→ DATA TO EXAMINE
☆ ☆ ☆ ☆ ☆ ☆ ☆
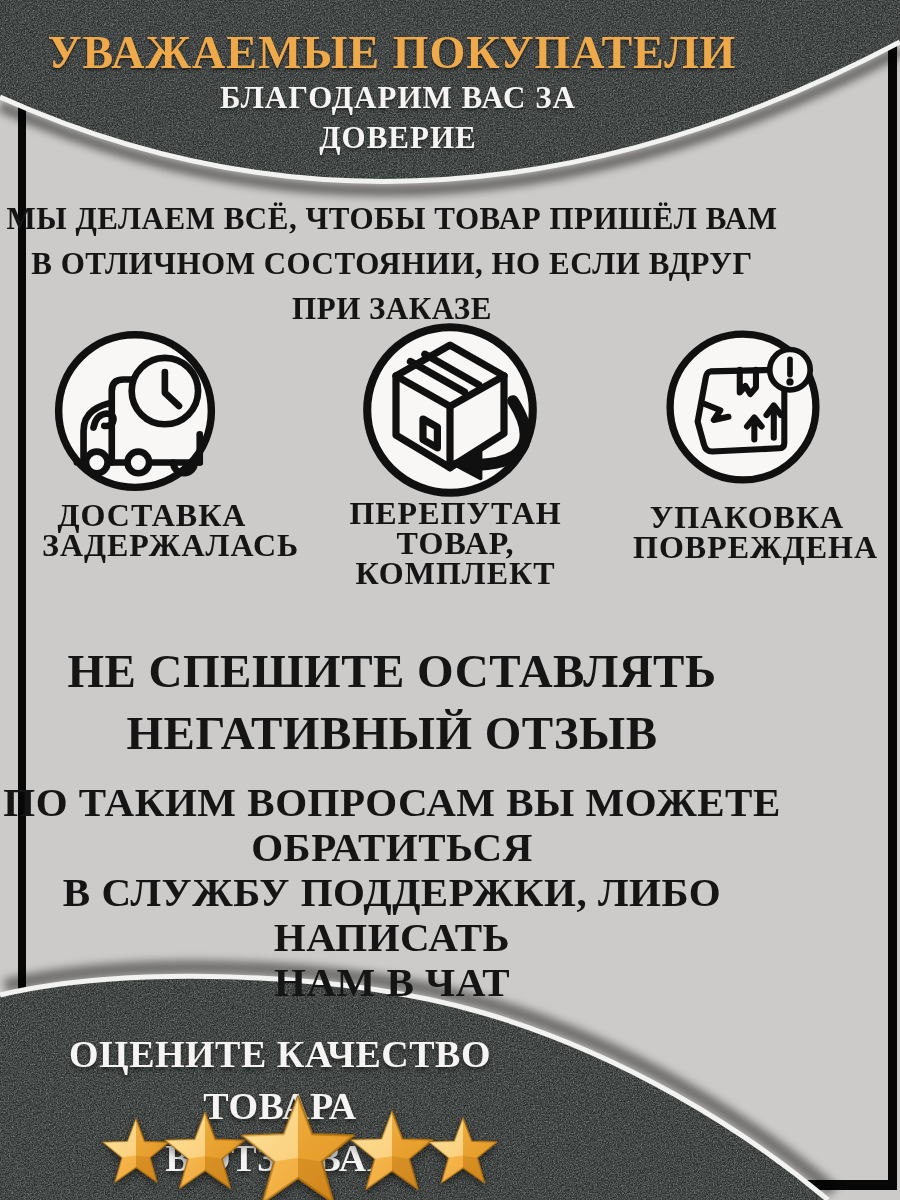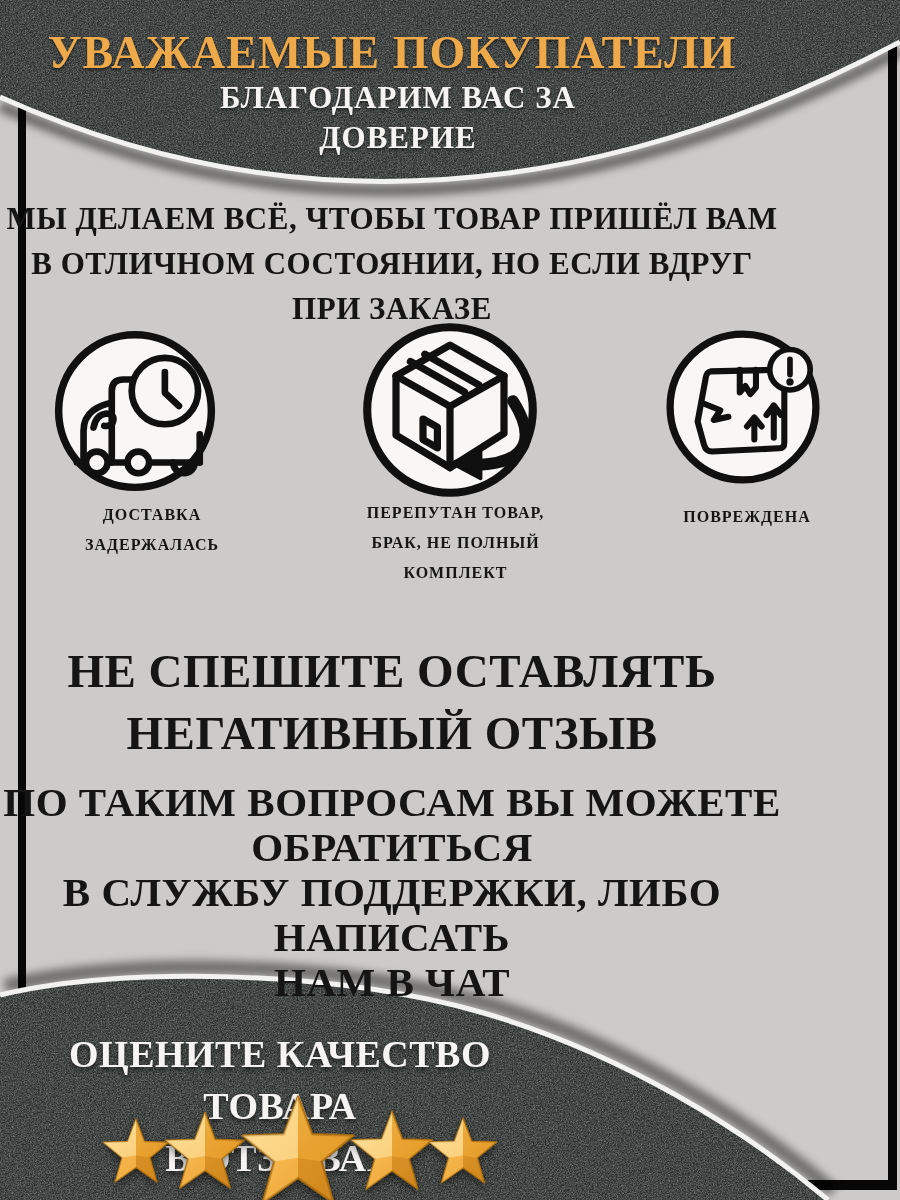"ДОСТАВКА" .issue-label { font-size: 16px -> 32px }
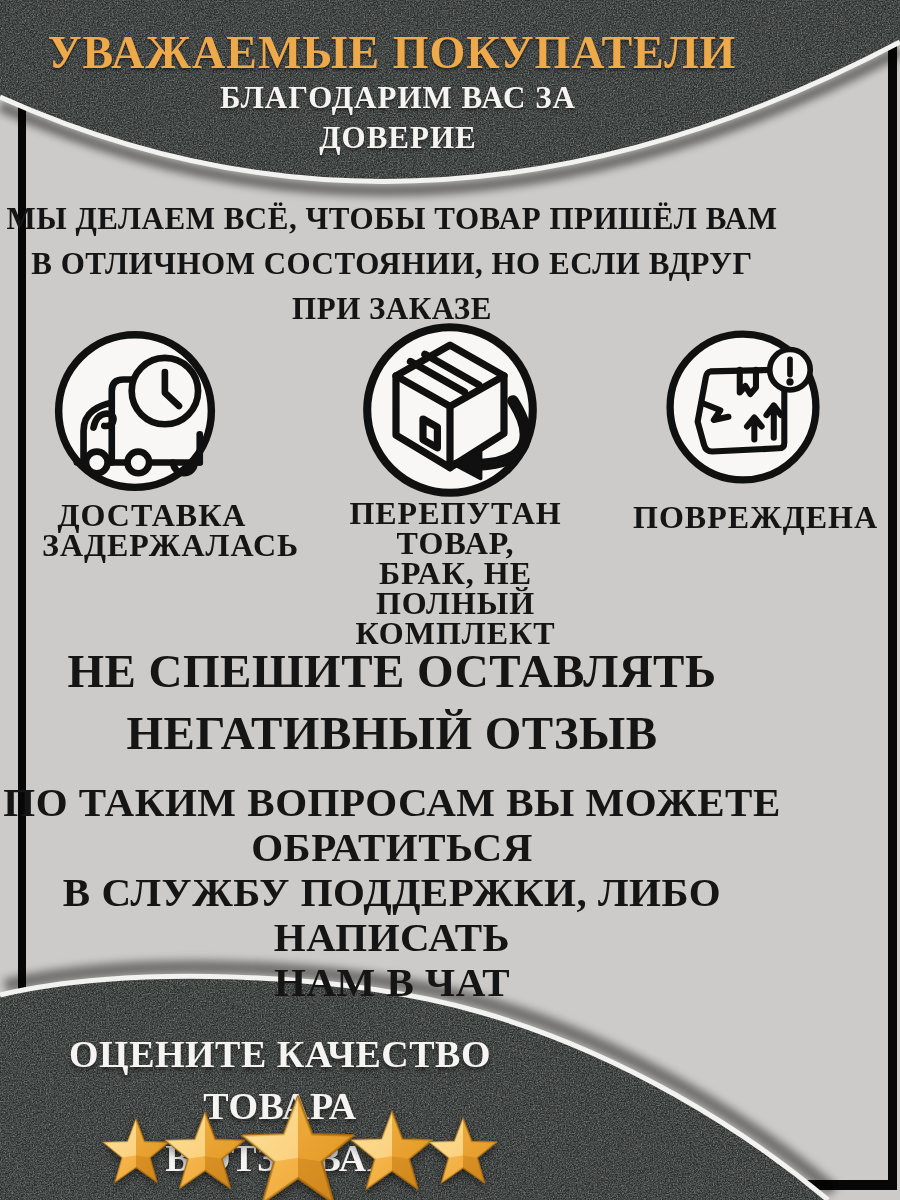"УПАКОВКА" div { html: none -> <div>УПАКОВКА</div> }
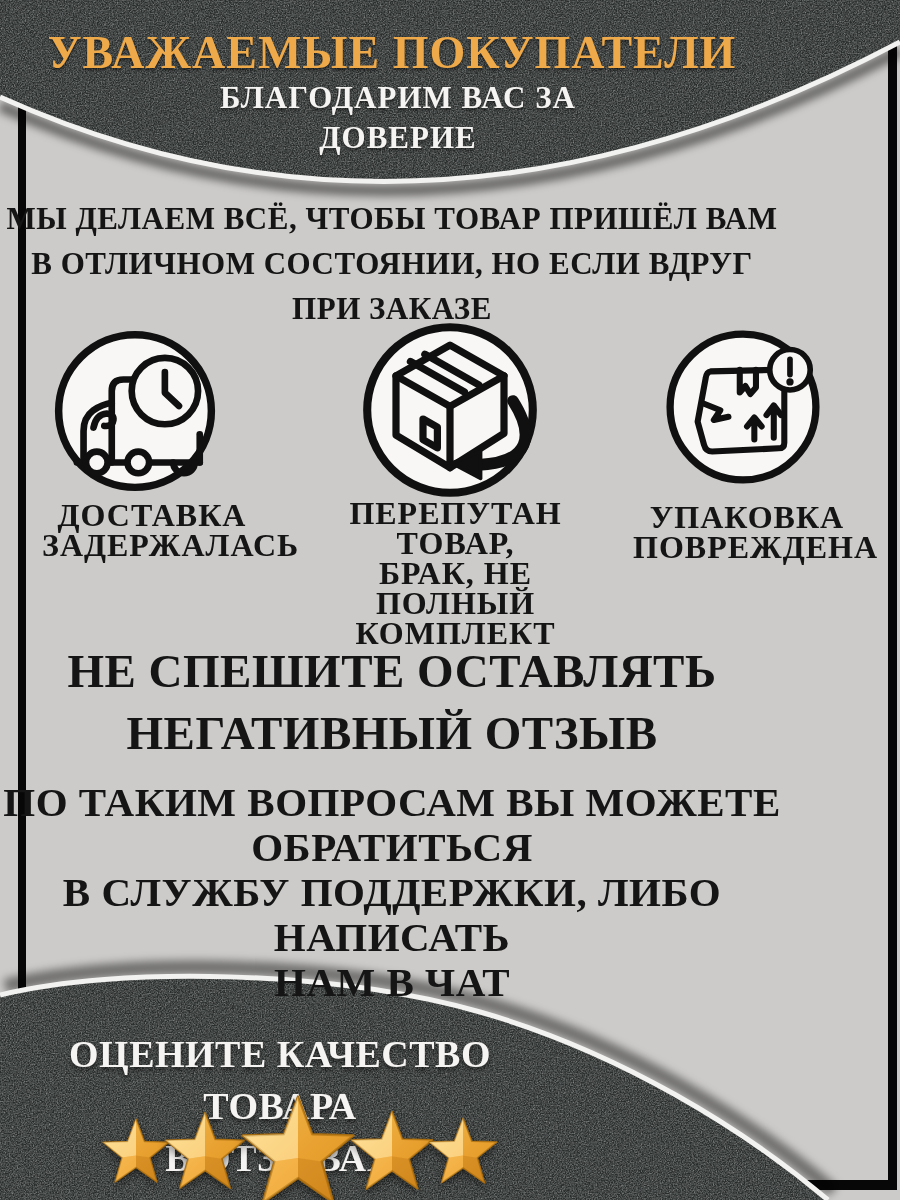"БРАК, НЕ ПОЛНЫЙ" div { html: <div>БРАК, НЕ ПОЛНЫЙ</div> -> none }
☆ ☆ ☆ ☆ ☆ ☆ ☆
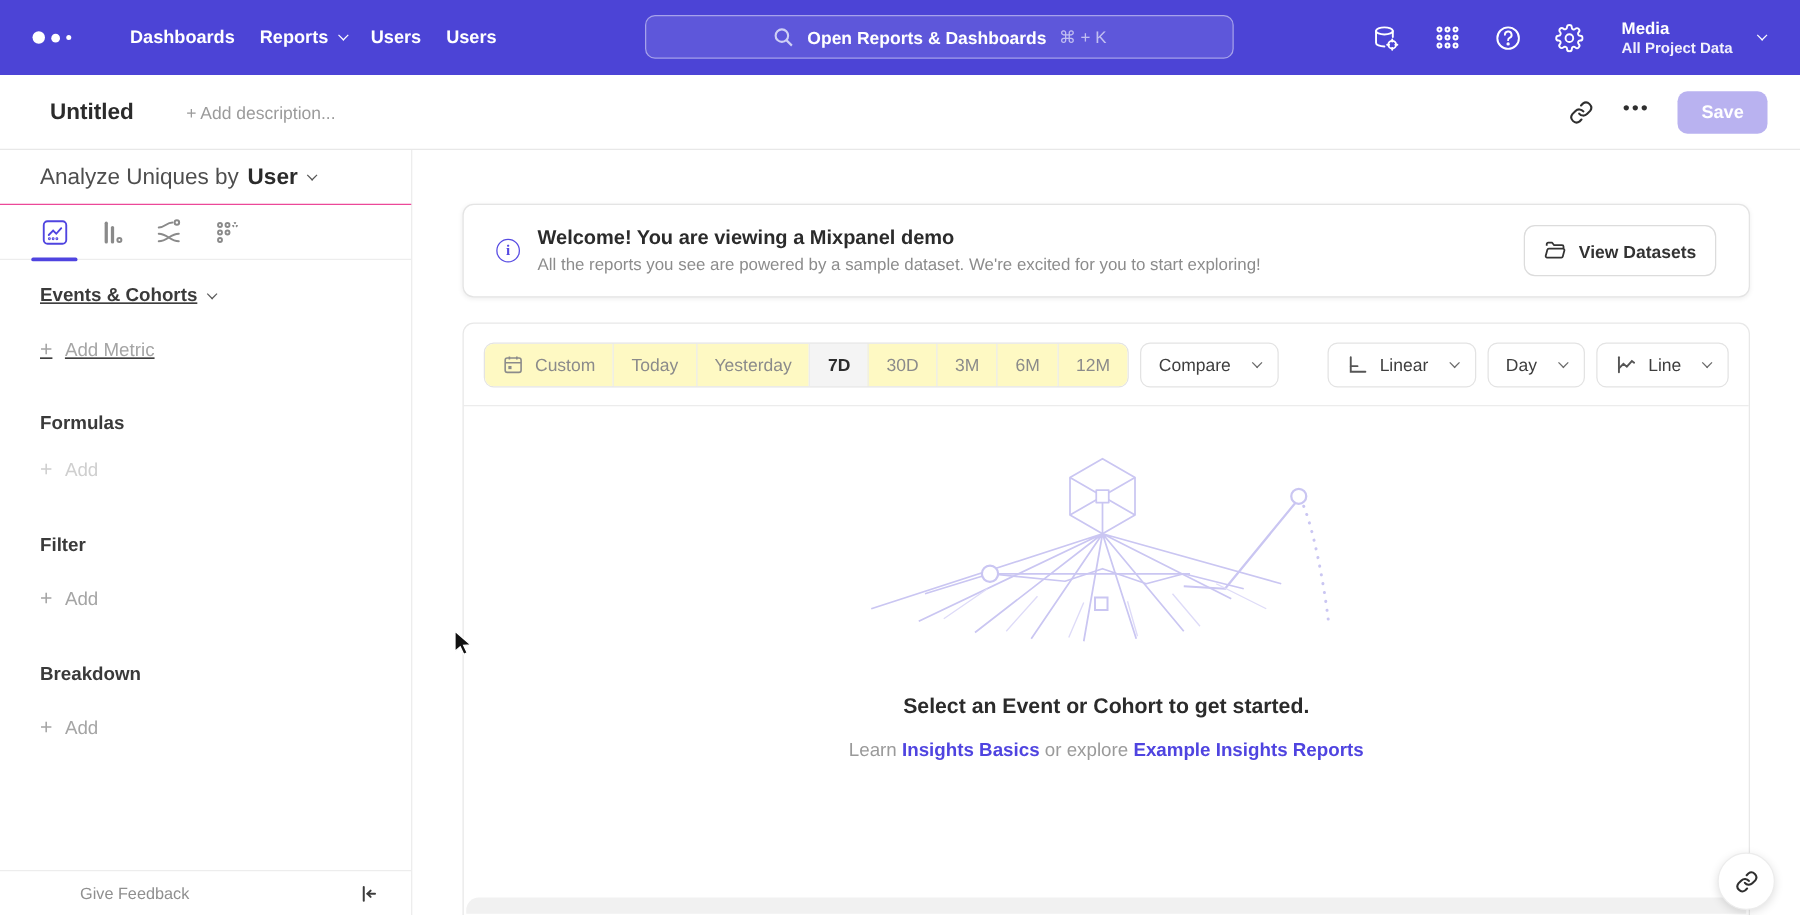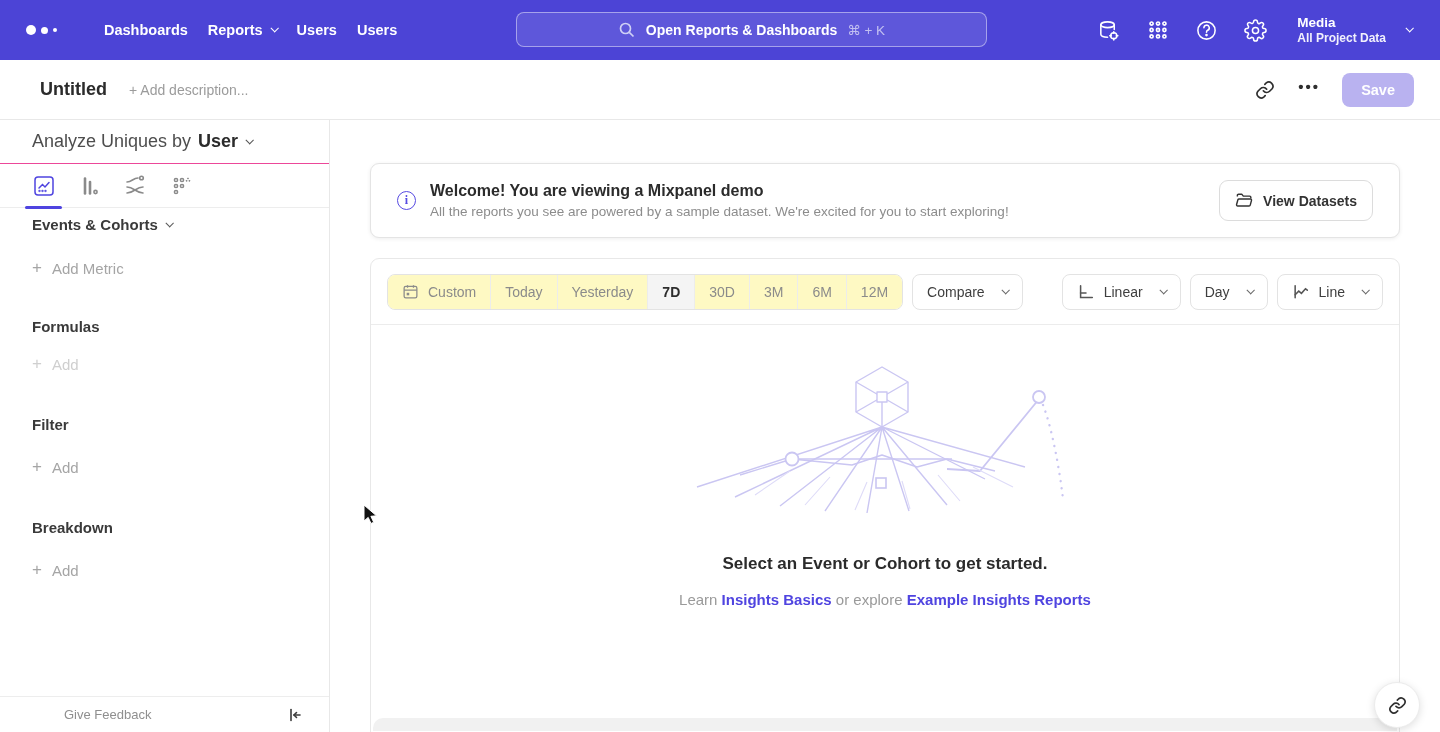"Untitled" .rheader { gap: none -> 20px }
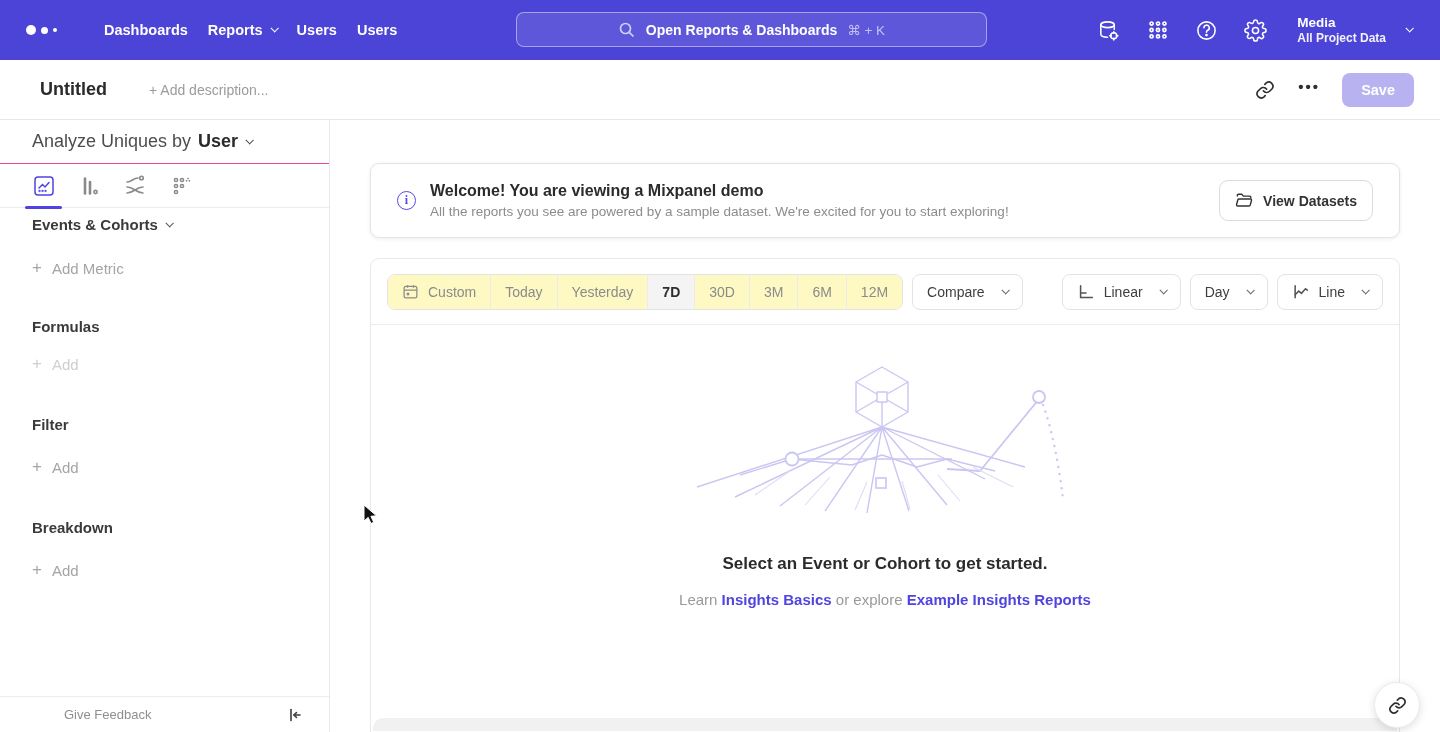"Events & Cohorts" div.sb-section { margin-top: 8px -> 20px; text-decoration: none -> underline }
☆ ☆ ☆ ☆ ☆ ☆ ☆
→ YOUR TASK
Transcribe only this stretch of the data: the line with "gap: none ->", the line with "margin-top: 8px ->", and every line in between. Leave out the pictures.

→ THE COMPLETED TASK
"Untitled" .rheader { gap: none -> 20px }
"Events & Cohorts" div.sb-section { margin-top: 8px -> 20px; text-decoration: none -> underline }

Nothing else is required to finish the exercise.